BEIRUT: Fighters from a US-backed, Kurdish-led coalition battled Syrian government forces in northeast Syria early on Tuesday, both sides said, opening a new front for President Bashar al-Assad who lost Aleppo in a sudden rebel advance last week.
The US-led airstrikes also targeted Iran-backed militia groups supporting Syrian government forces in the strategically vital region, a security source in eastern Syria and a Syrian army source said.
The sources both blamed the airstrikes on the US-led military coalition which has a small detachment of American troops on the ground.
The fighting around a cluster of villages across the Euphrates River from regional capital Deir al-Zor complicates the military picture for Syrian President Assad, whose forces were focused overnight on staunching a renewed rebel assault near Hama.
UN decries attacks on civilians; Iraqi PM says won’t remain a spectator in Syria; Erdogan discusses Syria conflict with Putin
The heaviest fighting on Monday and overnight was along the frontline just north of Hama, another major Syrian city, where several villages have changed hands repeatedly over recent days.
An operations room for the rebel offensive and the Syrian Observatory for Human Rights, a war monitoring group, claimed on Tuesday rebels had again captured those villages.
Crowded battlefield
A return of fighting to northeast Syria, where the United States, Russia, Iran and Turkey are all involved, underscores the messy global politics at play in the conflict and the dangers of escalation in a potentially crowded battlefield.

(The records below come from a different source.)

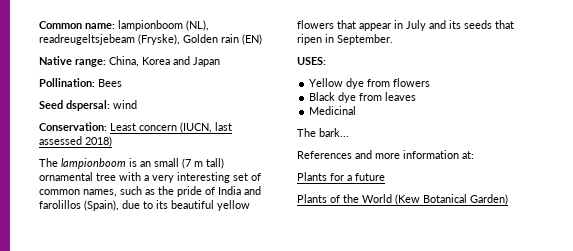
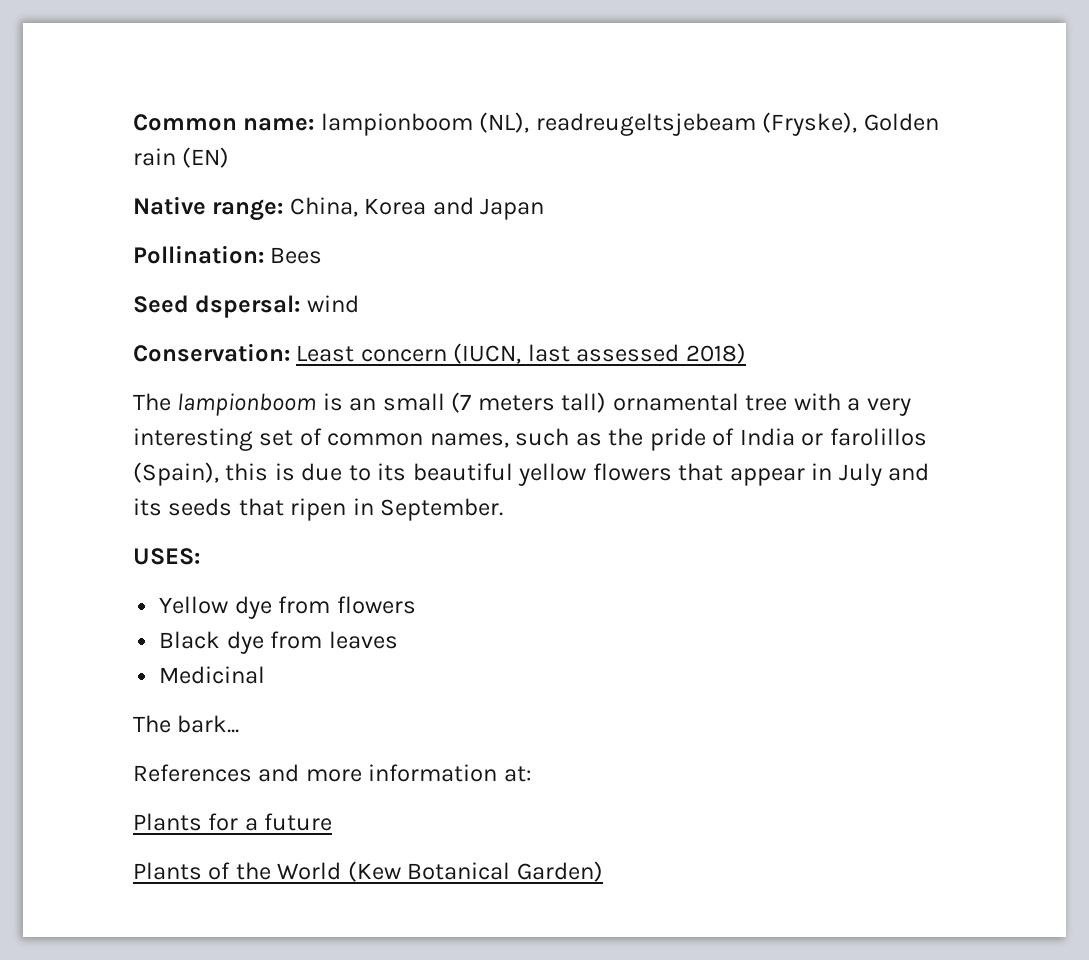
[194,161,203,167] m -> [477,395,555,411] meters
[244,186,261,195] and -> [801,433,824,446] or
(119, 205) none -> [225,463,295,481] this is

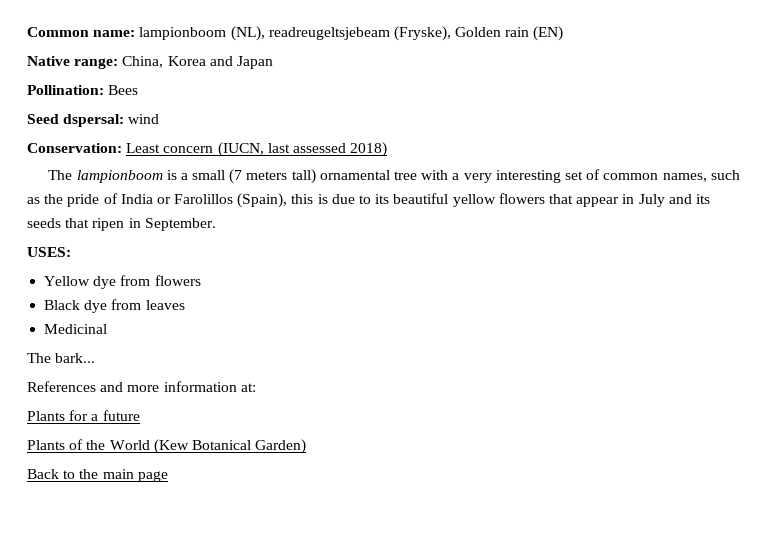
[349,398,377,411] an -> [180,173,188,180] a
[829,428,927,446] farolillos -> [174,194,234,204] Farolillos
(603, 871) none -> [27,469,168,482] // Back to the main page

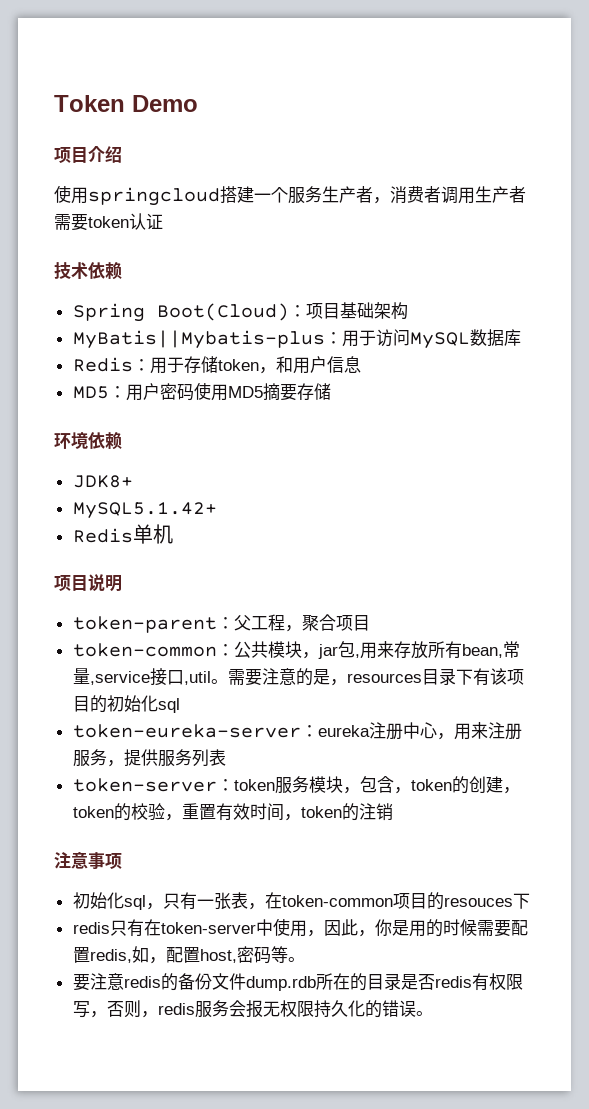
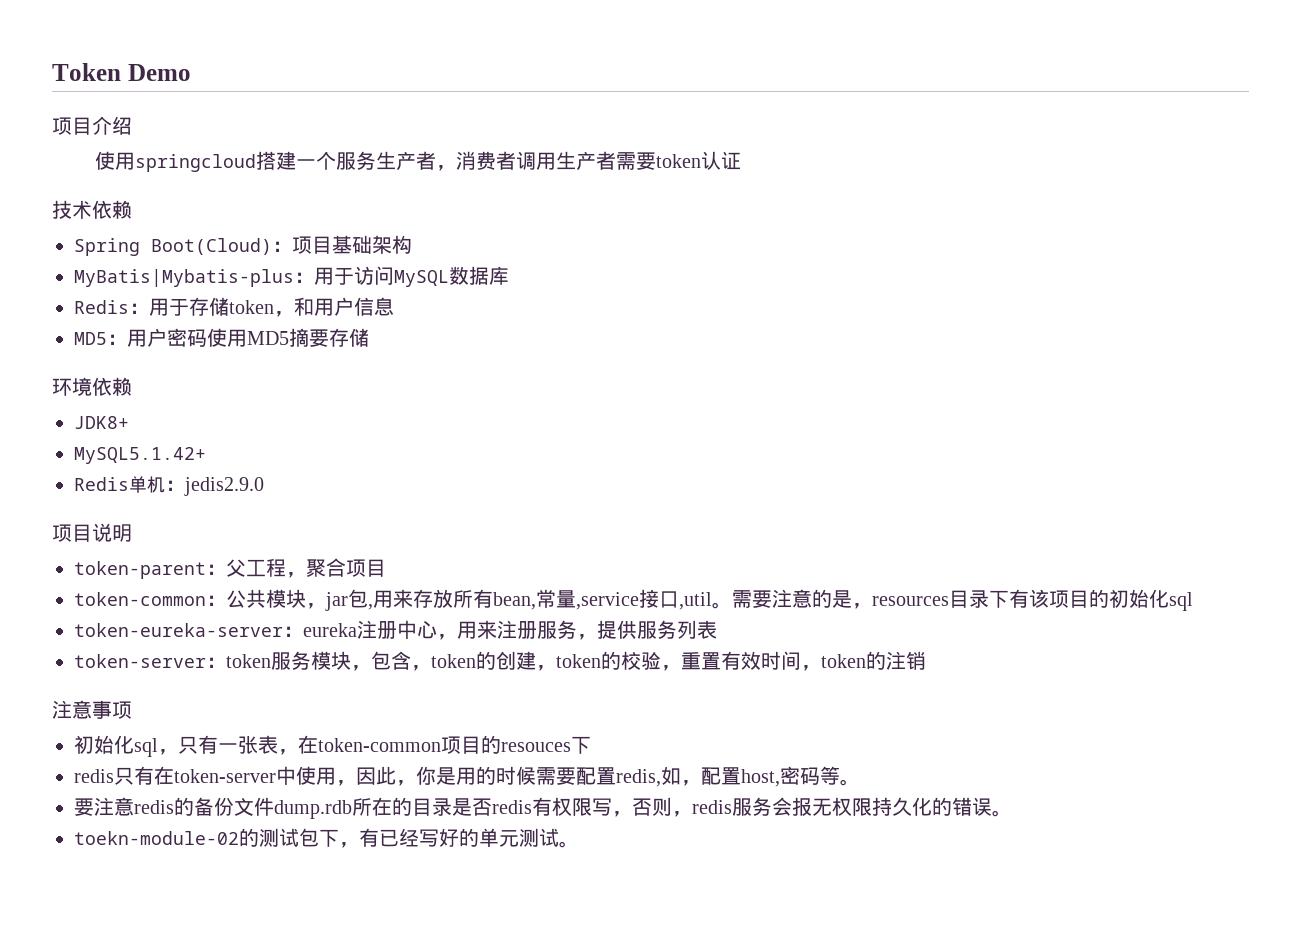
[72,330,325,349] MyBatis||Mybatis-plus -> [74,269,294,287] MyBatis|Mybatis-plus
(173, 534) none -> [165,477,264,496] ：jedis2.9.0
(433, 1013) none -> [74,828,579,848] // toekn-module-02的测试包下，有已经写好的单元测试。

Israel has also regularly struck Iran-backed forces in Syria. Syrian state media reported that an Israeli drone had targeted a vehicle near Damascus.
UN decries attacks on civilians
The United Nations raised the alarm over attacks on civilians and the health system in northwest Syria where surging hostilities have killed hundreds and pushed tens of thousands to flee.
The attacks around a lightning offensive by Islamist rebels, who have seized Syria’s second city Aleppo, were deepening the suffering endured by millions in the country after years of civil war, the United Nations rights office said.
‘Iraq won’t be spectator in Syria’
Iraq will not act as a mere spectator in Syria where it believes groups and sects are victims of ethnic cleansing, Iraq’s prime minister said on Tuesday, according to a readout from his office of a phone call to Turkiye’s president.
Iraq’s Prime Minister Mohammed Shia al-Sudani, who discussed the situation in Syria with Turkiye’s President Tayyip Erdogan, said Iraq would exert all efforts to preserve the security of Iraq and Syria, according to the official readout of the call.
“What is happening in Syria today is in the interest of the Zionist entity, which deliberately bombed Syrian army sites in a way that paved the way for terrorist groups to control additional areas in Syria,” the Iraqi prime minister’s office quoted Sudani as saying.
Turkish President Tayyip Erdogan discussed the renewed outbreak of conflict in Syria with Russian President Vladimir Putin by phone, Erdogan’s office said in a post on X on Tuesday.
Erdogan told Putin that Turkiye supports Syria’s territorial integrity and strives for a just and lasting solution in Syria, the statement said.
“President Erdogan highlighted the importance of making more room for diplomacy in the region, and underscored that the Syrian regime should engage in the political solution process,” it said.
Qatar said that there was no military solution to the Syrian civil war. “The military solution will not lead to a sustainable result,” foreign ministry spokesperson Majed Al-Ansari said.